* How to complete this task *
Report every line of the data that includes "Shiller".

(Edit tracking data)
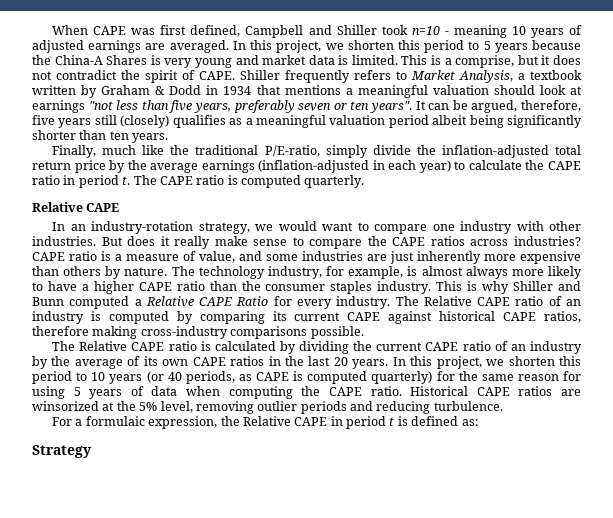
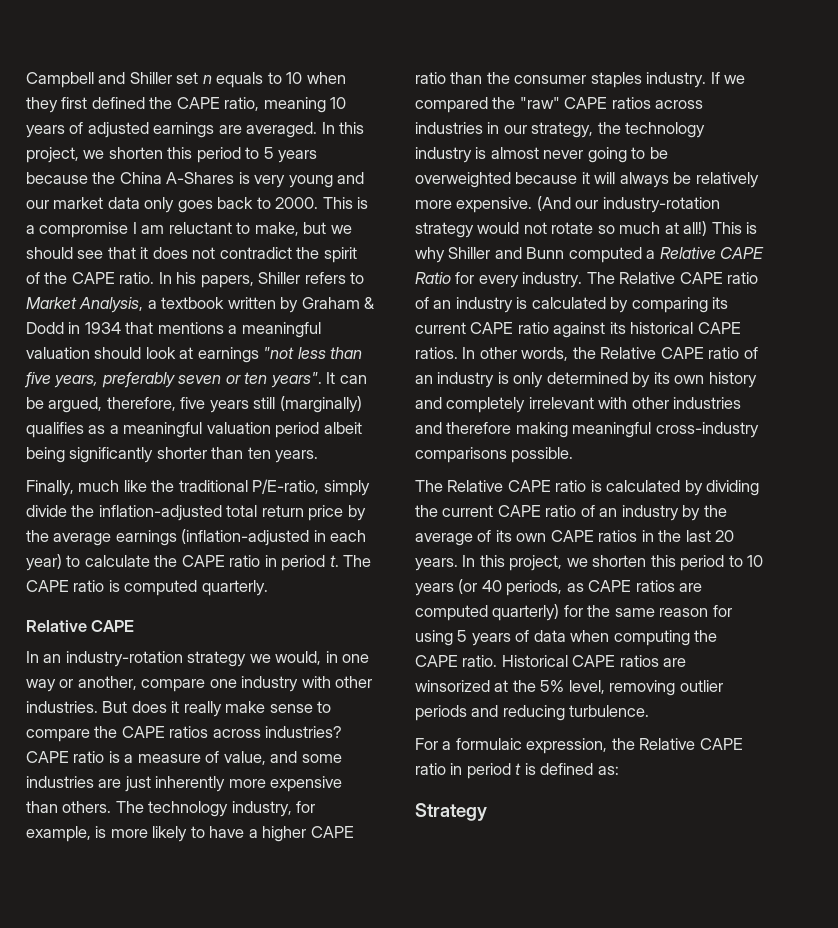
[52,25,449,38] When CAPE was first defined, Campbell and Shiller took n=10 - -> [26,72,346,88] [26,97,260,113] Campbell and Shiller set n equals to 10 when they first defined the CAPE ratio,
[54,55,148,65] China-A Shares -> [119,172,235,184] China A-Shares
(259, 60) none -> [26,200,49,209] our
[338,55,539,68] is limited. This is a comprise, but -> [144,197,369,213] [26,222,352,238] [26,247,136,259] only goes back to 2000. This is a compromise I am reluctant to make, but we should see that
[199,70,350,83] CAPE. Shiller frequently -> [44,272,301,288] the CAPE ratio. In his papers, Shiller
[120,115,170,128] (closely) -> [279,396,362,413] (marginally)
[198,221,369,234] strategy, we would want to -> [187,651,370,667] [26,676,137,692] strategy we would, in one way or another,
[63,266,168,279] others by nature. -> [62,801,112,813] others.
[421,266,508,279] almost always -> (107, 832) none
(432, 287) none -> [710,72,746,84] [415,97,704,113] [415,122,706,138] [415,147,668,163] [415,172,759,188] [415,196,720,213] [415,221,708,238] If we compared the "raw" CAPE ratios across industries in our strategy, the technology industry is almost never going to be overweighted because it will always be relatively more expensive. (And our industry-rotation strategy would not rotate so much at all!)
[108,311,169,324] computed -> [531,297,606,309] calculated
[388,311,582,324] against historical CAPE ratios, -> [517,322,741,338] [415,347,758,361] [415,372,757,388] [415,397,742,413] [415,422,442,434] ratio against its historical CAPE ratios. In other words, the Relative CAPE ratio of an industry is only determined by its own history and completely irrelevant with other industries and
(138, 332) none -> [572,422,652,438] meaningful
[293,371,304,381] is -> [635,580,703,592] ratios are
(328, 421) none -> [415,763,446,775] ratio

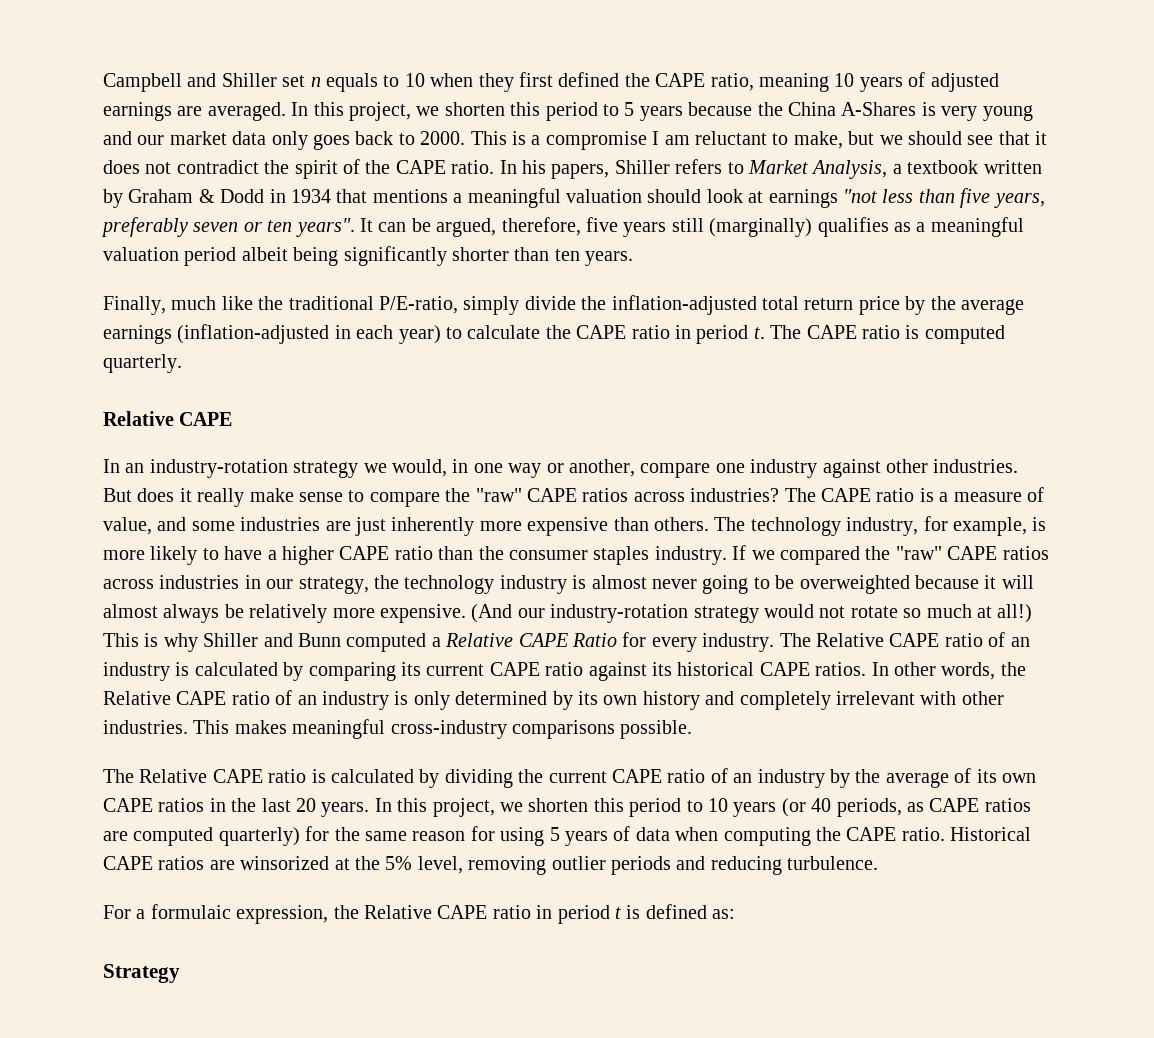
[301,676,331,688] with -> [822,459,881,478] against
(118, 732) none -> [475,488,522,502] "raw"
(343, 732) none -> [784,488,816,502] The
(616, 178) none -> [103,604,158,618] almost
[673,397,742,409] [415,422,568,438] industries and therefore making -> [103,720,287,734] industries. This makes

* Response to this exercise *
[52,25,449,38] When CAPE was first defined, Campbell and Shiller took n=10 - -> [26,72,346,88] [26,97,260,113] Campbell and Shiller set n equals to 10 when they first defined the CAPE ratio,
[199,70,350,83] CAPE. Shiller frequently -> [44,272,301,288] the CAPE ratio. In his papers, Shiller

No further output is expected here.